▸ THE PROBLEM
Which lines below contain the word "subtotal"? Copy each one.

▸ Change detection outputs
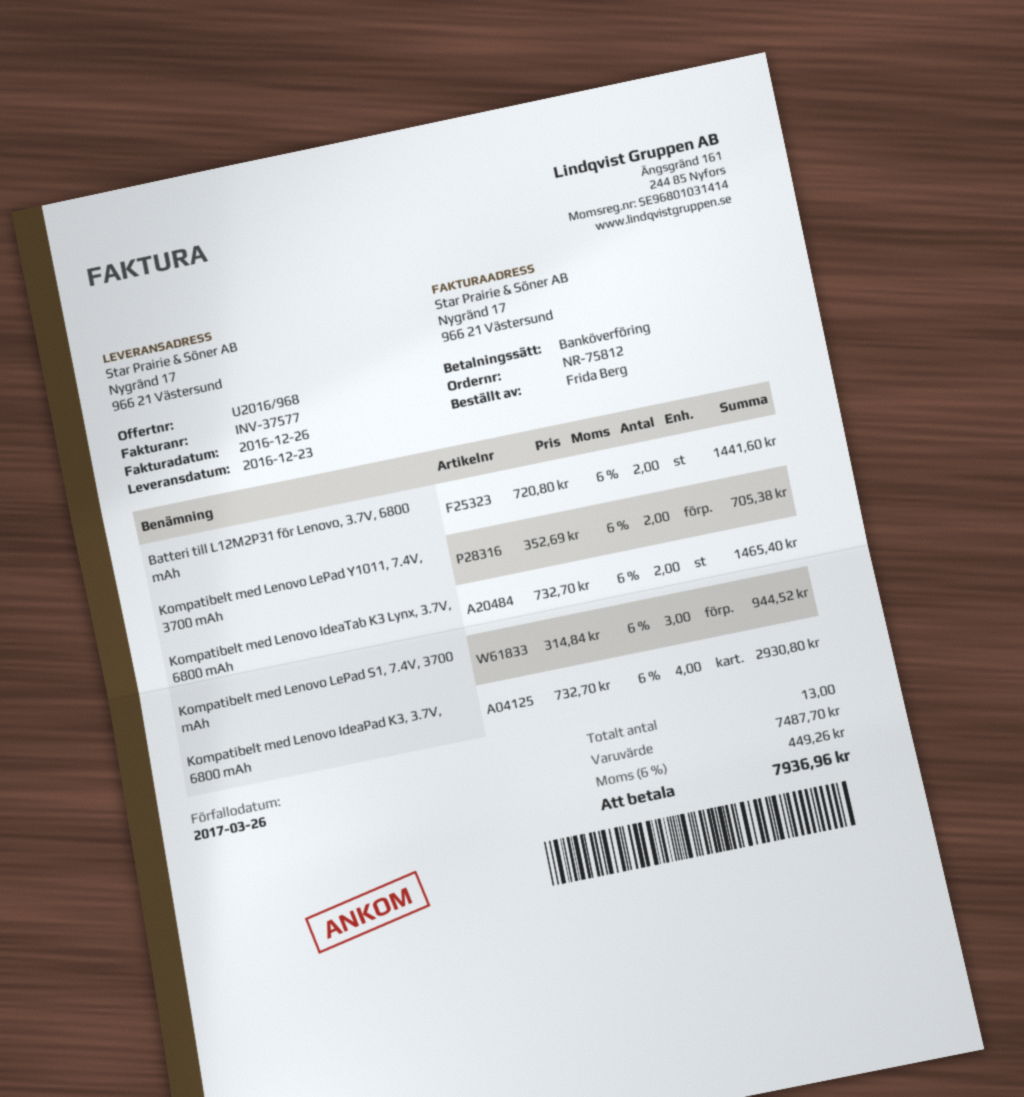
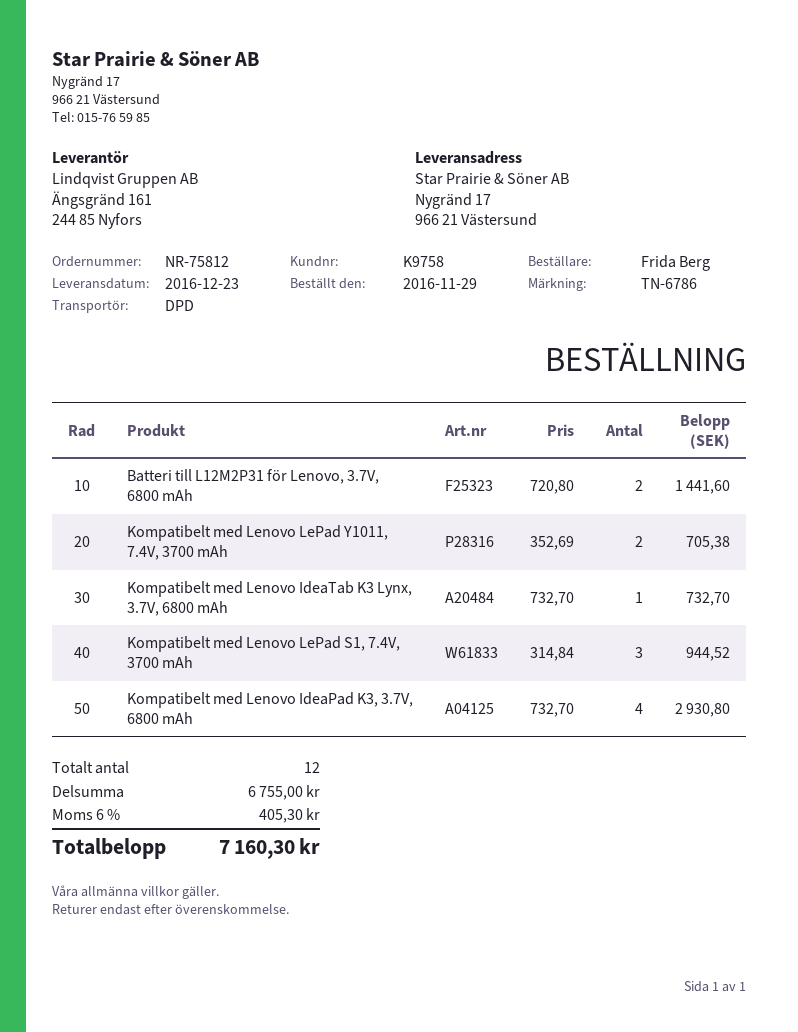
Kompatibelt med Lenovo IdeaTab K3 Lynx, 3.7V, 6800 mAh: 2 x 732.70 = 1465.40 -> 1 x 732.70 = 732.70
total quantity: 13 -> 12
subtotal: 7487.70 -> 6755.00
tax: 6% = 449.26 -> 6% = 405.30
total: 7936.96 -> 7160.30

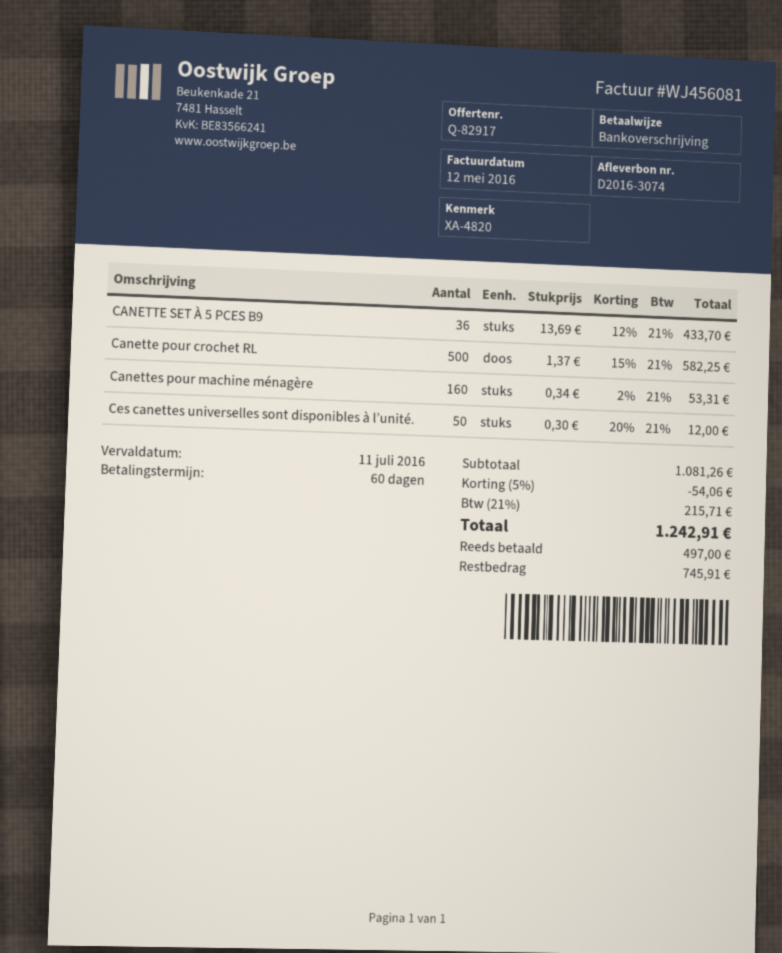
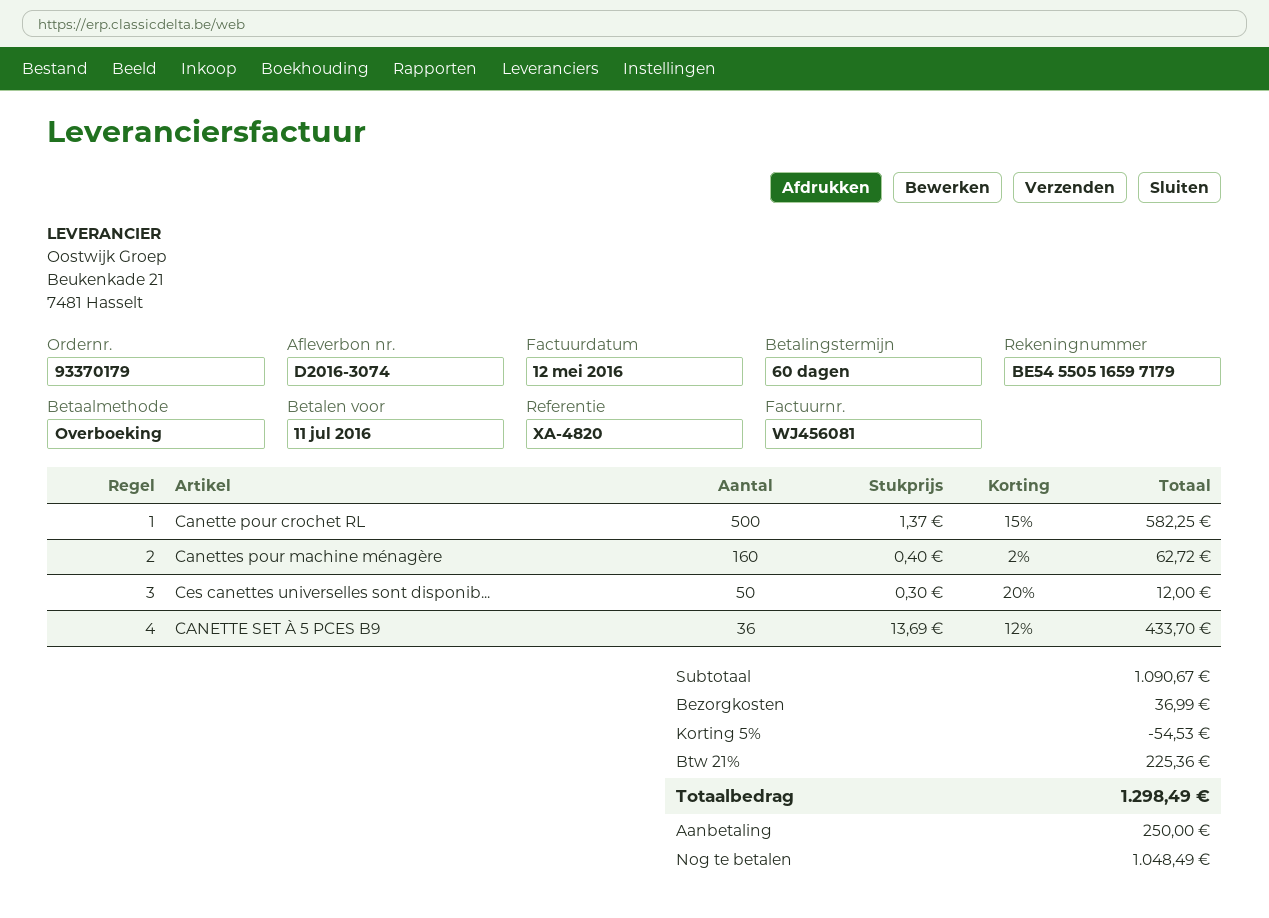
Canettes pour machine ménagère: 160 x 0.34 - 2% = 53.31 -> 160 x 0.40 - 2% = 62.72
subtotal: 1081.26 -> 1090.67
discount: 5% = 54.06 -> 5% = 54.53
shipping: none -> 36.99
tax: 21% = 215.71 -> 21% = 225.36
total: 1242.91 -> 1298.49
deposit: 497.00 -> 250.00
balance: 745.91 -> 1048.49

▸ RESULT OF THIS TASK
subtotal: 7487.70 -> 6755.00
subtotal: 1081.26 -> 1090.67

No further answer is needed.